## [Task directions]
Copy word for word the lines in the records below, starting at the line with "FEDERALBNK | Avg. Impact Cost: 0.07 -> 0.09" and ending at the line with "Total | Weightage: 12.05 -> 13.38". Skip the pictures.

Material shown: Begin

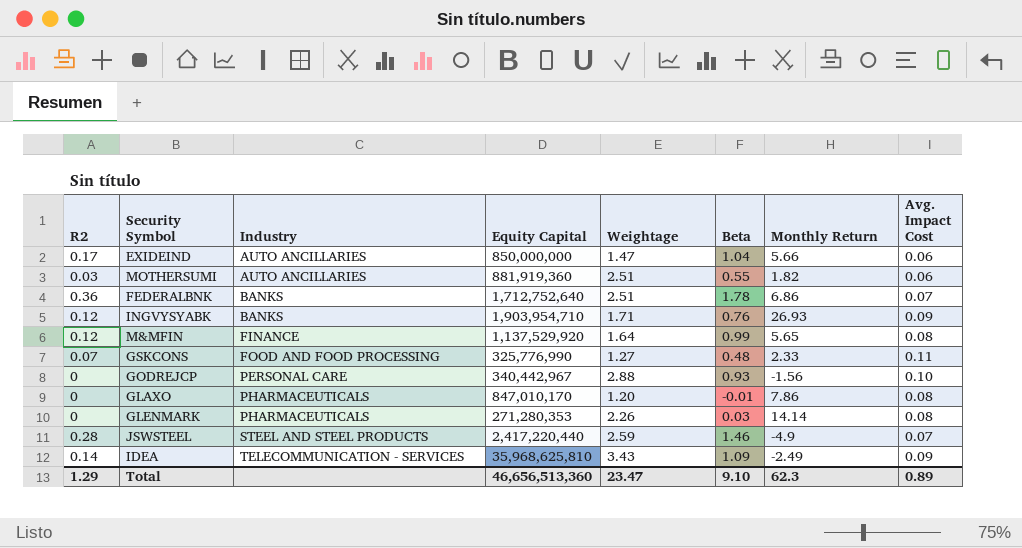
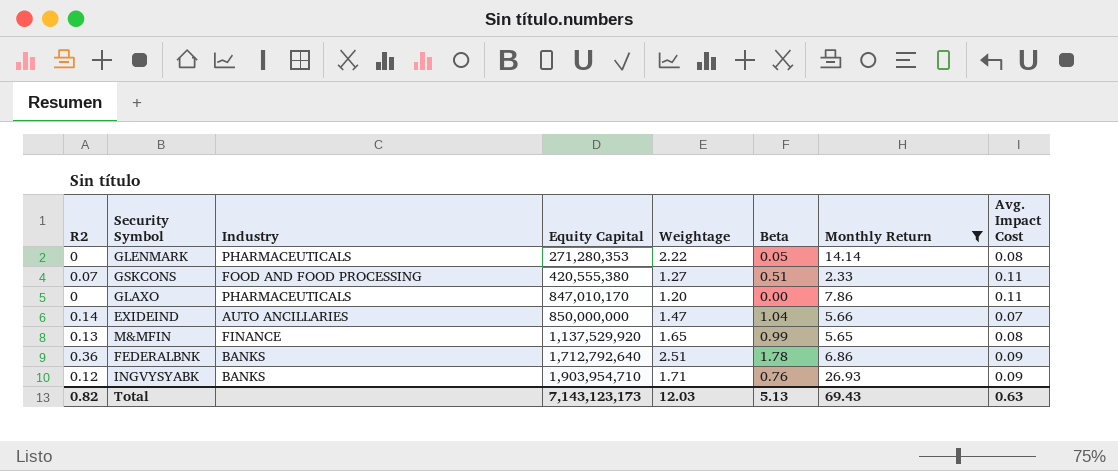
filter: none -> Monthly Return >= 2.33
row order: Industry ascending -> Equity Capital ascending
GLENMARK | Weightage: 2.26 -> 2.22
GLENMARK | Beta: 0.03 -> 0.05
GSKCONS | Equity Capital: 325,776,990 -> 420,555,380
GSKCONS | Beta: 0.48 -> 0.51
GLAXO | Beta: -0.01 -> 0.00
GLAXO | Avg. Impact Cost: 0.08 -> 0.11
EXIDEIND | R2: 0.17 -> 0.14
EXIDEIND | Avg. Impact Cost: 0.06 -> 0.07
M&MFIN | R2: 0.12 -> 0.13
M&MFIN | Weightage: 1.64 -> 1.65
FEDERALBNK | Equity Capital: 1,712,752,640 -> 1,712,792,640
FEDERALBNK | Avg. Impact Cost: 0.07 -> 0.09
Total | R2: 1.29 -> 0.82
Total | Equity Capital: 46,656,513,360 -> 7,143,123,173
Total | Weightage: 23.47 -> 12.03
Total | Beta: 9.10 -> 5.13
Total | Monthly Return: 62.3 -> 69.43
Total | Avg. Impact Cost: 0.89 -> 0.63

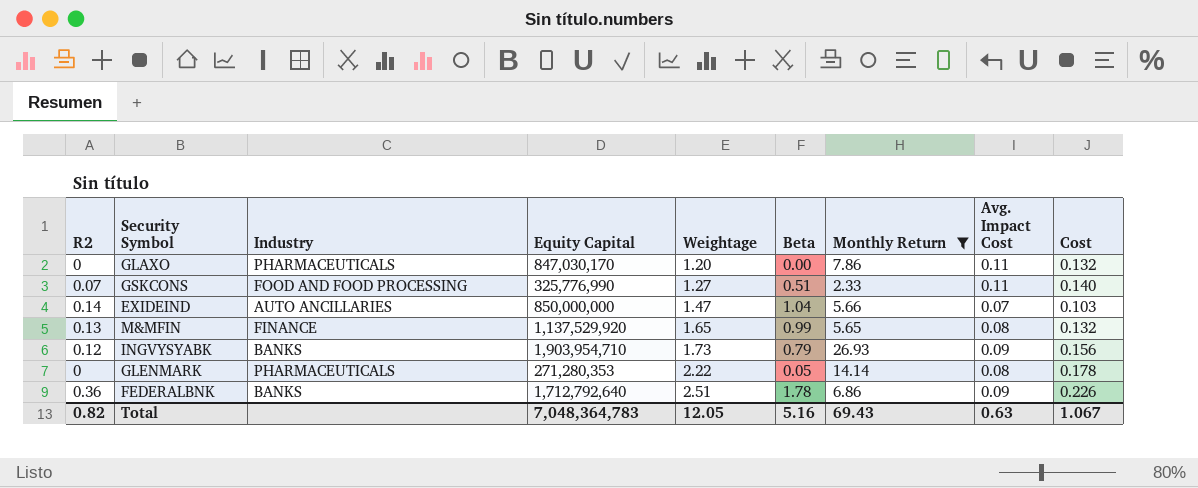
row order: Equity Capital ascending -> Weightage ascending
column Cost | formula: none -> [Weightage] * [Avg. Impact Cost]
GLAXO | Equity Capital: 847,010,170 -> 847,030,170
GSKCONS | Equity Capital: 420,555,380 -> 325,776,990
INGVYSYABK | Weightage: 1.71 -> 1.73
INGVYSYABK | Beta: 0.76 -> 0.79
Total | Equity Capital: 7,143,123,173 -> 7,048,364,783
Total | Weightage: 12.03 -> 12.05
Total | Beta: 5.13 -> 5.16

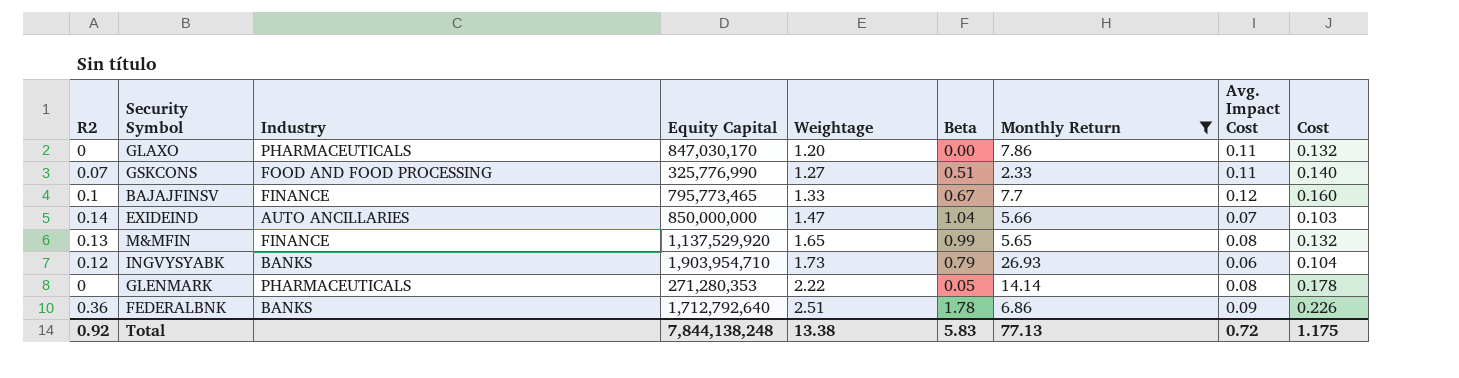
row BAJAJFINSV: none -> 0.1 | FINANCE | 795,773,465 | 1.33 | 0.67 | 7.7 | 0.12 | 0.160
INGVYSYABK | Avg. Impact Cost: 0.09 -> 0.06
INGVYSYABK | Cost: 0.156 -> 0.104
Total | R2: 0.82 -> 0.92
Total | Equity Capital: 7,048,364,783 -> 7,844,138,248
Total | Weightage: 12.05 -> 13.38
Total | Beta: 5.16 -> 5.83
Total | Monthly Return: 69.43 -> 77.13
Total | Avg. Impact Cost: 0.63 -> 0.72
Total | Cost: 1.067 -> 1.175

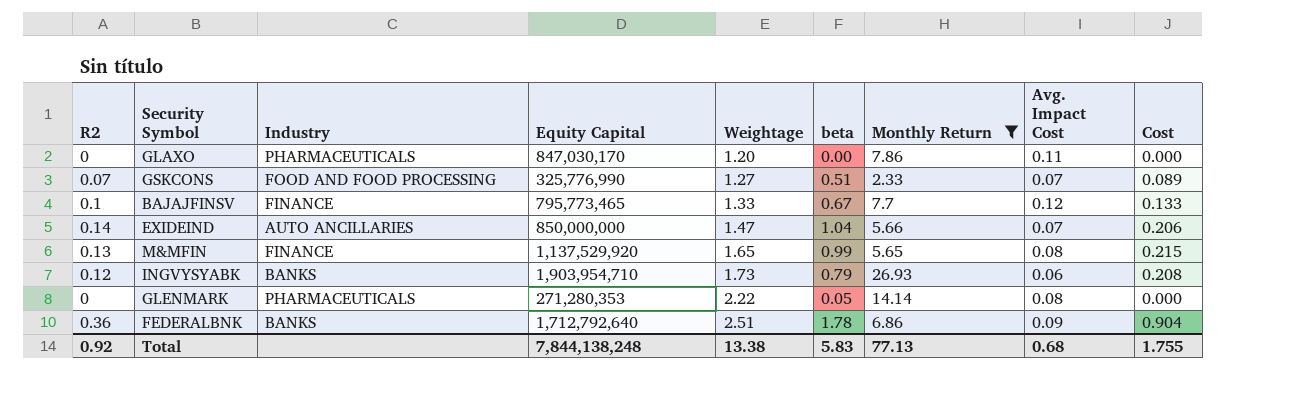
column name: Beta -> beta
column Cost | formula: [Weightage] * [Avg. Impact Cost] -> [R2] * [Weightage]
GSKCONS | Avg. Impact Cost: 0.11 -> 0.07
Total | Avg. Impact Cost: 0.72 -> 0.68
Total | Cost: 1.175 -> 1.755

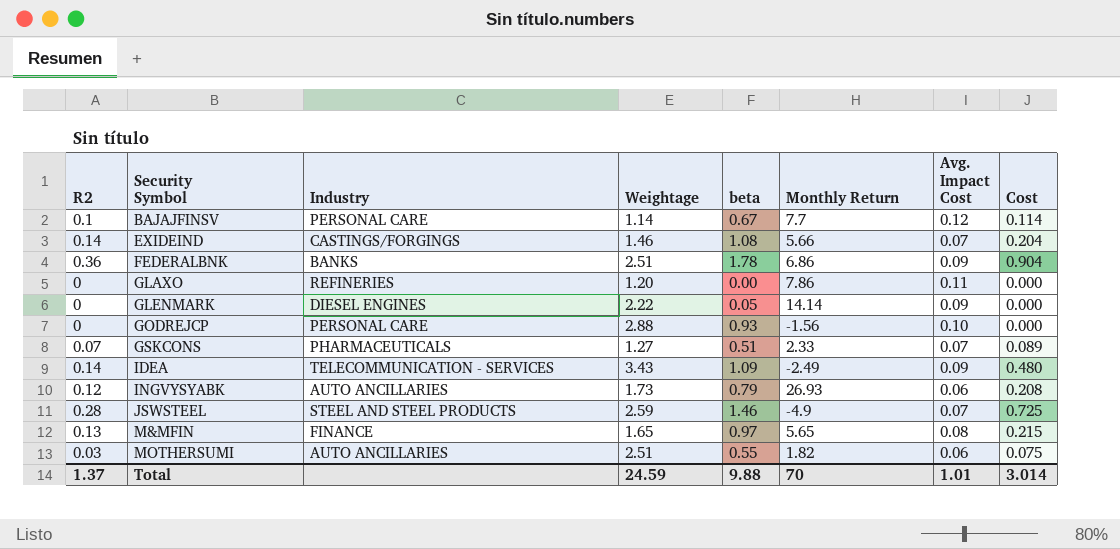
filter: Monthly Return >= 2.33 -> none
row order: Weightage ascending -> Security Symbol ascending
column Equity Capital | position: 4 -> none
BAJAJFINSV | Industry: FINANCE -> PERSONAL CARE
BAJAJFINSV | Weightage: 1.33 -> 1.14
BAJAJFINSV | Cost: 0.133 -> 0.114
EXIDEIND | Industry: AUTO ANCILLARIES -> CASTINGS/FORGINGS
EXIDEIND | Weightage: 1.47 -> 1.46
EXIDEIND | beta: 1.04 -> 1.08
EXIDEIND | Cost: 0.206 -> 0.204
GLAXO | Industry: PHARMACEUTICALS -> REFINERIES
GLENMARK | Industry: PHARMACEUTICALS -> DIESEL ENGINES
GLENMARK | Avg. Impact Cost: 0.08 -> 0.09
GSKCONS | Industry: FOOD AND FOOD PROCESSING -> PHARMACEUTICALS
INGVYSYABK | Industry: BANKS -> AUTO ANCILLARIES
M&MFIN | beta: 0.99 -> 0.97
Total | R2: 0.92 -> 1.37
Total | Weightage: 13.38 -> 24.59
Total | beta: 5.83 -> 9.88
Total | Monthly Return: 77.13 -> 70
Total | Avg. Impact Cost: 0.68 -> 1.01
Total | Cost: 1.755 -> 3.014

Material shown: End

## [Response to the task]
FEDERALBNK | Avg. Impact Cost: 0.07 -> 0.09
Total | R2: 1.29 -> 0.82
Total | Equity Capital: 46,656,513,360 -> 7,143,123,173
Total | Weightage: 23.47 -> 12.03
Total | Beta: 9.10 -> 5.13
Total | Monthly Return: 62.3 -> 69.43
Total | Avg. Impact Cost: 0.89 -> 0.63

row order: Equity Capital ascending -> Weightage ascending
column Cost | formula: none -> [Weightage] * [Avg. Impact Cost]
GLAXO | Equity Capital: 847,010,170 -> 847,030,170
GSKCONS | Equity Capital: 420,555,380 -> 325,776,990
INGVYSYABK | Weightage: 1.71 -> 1.73
INGVYSYABK | Beta: 0.76 -> 0.79
Total | Equity Capital: 7,143,123,173 -> 7,048,364,783
Total | Weightage: 12.03 -> 12.05
Total | Beta: 5.13 -> 5.16

row BAJAJFINSV: none -> 0.1 | FINANCE | 795,773,465 | 1.33 | 0.67 | 7.7 | 0.12 | 0.160
INGVYSYABK | Avg. Impact Cost: 0.09 -> 0.06
INGVYSYABK | Cost: 0.156 -> 0.104
Total | R2: 0.82 -> 0.92
Total | Equity Capital: 7,048,364,783 -> 7,844,138,248
Total | Weightage: 12.05 -> 13.38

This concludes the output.